▸ Assigned task:
Where does the word "Dockerfile" occur in the data below? Copy each line that holds it.

Revision tracking records
━━━━━━

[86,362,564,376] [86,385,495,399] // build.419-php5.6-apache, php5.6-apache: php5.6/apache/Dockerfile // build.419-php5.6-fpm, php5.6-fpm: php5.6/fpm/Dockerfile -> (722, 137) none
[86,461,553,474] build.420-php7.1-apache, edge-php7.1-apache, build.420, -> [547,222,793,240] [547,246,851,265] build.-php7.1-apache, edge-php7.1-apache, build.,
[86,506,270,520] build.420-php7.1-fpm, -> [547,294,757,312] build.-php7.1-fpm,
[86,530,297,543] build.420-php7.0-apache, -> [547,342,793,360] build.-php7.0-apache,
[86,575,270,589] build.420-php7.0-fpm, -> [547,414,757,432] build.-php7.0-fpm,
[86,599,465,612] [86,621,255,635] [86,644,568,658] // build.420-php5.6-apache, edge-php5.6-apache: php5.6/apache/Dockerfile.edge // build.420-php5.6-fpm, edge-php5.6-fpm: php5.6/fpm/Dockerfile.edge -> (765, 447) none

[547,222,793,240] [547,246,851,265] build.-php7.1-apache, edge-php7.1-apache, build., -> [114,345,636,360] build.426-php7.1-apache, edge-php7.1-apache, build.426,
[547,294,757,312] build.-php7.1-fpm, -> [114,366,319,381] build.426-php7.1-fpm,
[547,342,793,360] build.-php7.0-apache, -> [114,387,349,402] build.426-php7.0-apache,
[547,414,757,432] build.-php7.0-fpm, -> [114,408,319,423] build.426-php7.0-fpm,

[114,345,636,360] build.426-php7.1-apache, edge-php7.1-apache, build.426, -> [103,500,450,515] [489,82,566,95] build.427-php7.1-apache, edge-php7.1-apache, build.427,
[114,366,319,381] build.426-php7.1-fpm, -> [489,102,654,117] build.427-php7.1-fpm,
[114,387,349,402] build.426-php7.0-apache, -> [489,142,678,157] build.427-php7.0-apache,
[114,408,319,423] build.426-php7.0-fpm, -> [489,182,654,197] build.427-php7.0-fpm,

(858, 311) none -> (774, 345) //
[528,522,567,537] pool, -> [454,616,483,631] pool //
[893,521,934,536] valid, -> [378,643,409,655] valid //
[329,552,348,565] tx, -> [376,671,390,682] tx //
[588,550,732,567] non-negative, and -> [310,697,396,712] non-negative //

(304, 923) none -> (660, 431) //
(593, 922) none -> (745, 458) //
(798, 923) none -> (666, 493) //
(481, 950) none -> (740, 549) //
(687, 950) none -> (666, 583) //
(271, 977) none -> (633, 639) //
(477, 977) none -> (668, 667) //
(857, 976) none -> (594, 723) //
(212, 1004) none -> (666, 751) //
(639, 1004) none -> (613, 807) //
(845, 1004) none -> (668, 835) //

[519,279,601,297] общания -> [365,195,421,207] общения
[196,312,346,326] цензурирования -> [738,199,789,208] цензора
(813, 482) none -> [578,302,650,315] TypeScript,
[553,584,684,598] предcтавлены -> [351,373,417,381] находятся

━━━━━━

▸ Answer for the task:
[86,362,564,376] [86,385,495,399] // build.419-php5.6-apache, php5.6-apache: php5.6/apache/Dockerfile // build.419-php5.6-fpm, php5.6-fpm: php5.6/fpm/Dockerfile -> (722, 137) none
[86,599,465,612] [86,621,255,635] [86,644,568,658] // build.420-php5.6-apache, edge-php5.6-apache: php5.6/apache/Dockerfile.edge // build.420-php5.6-fpm, edge-php5.6-fpm: php5.6/fpm/Dockerfile.edge -> (765, 447) none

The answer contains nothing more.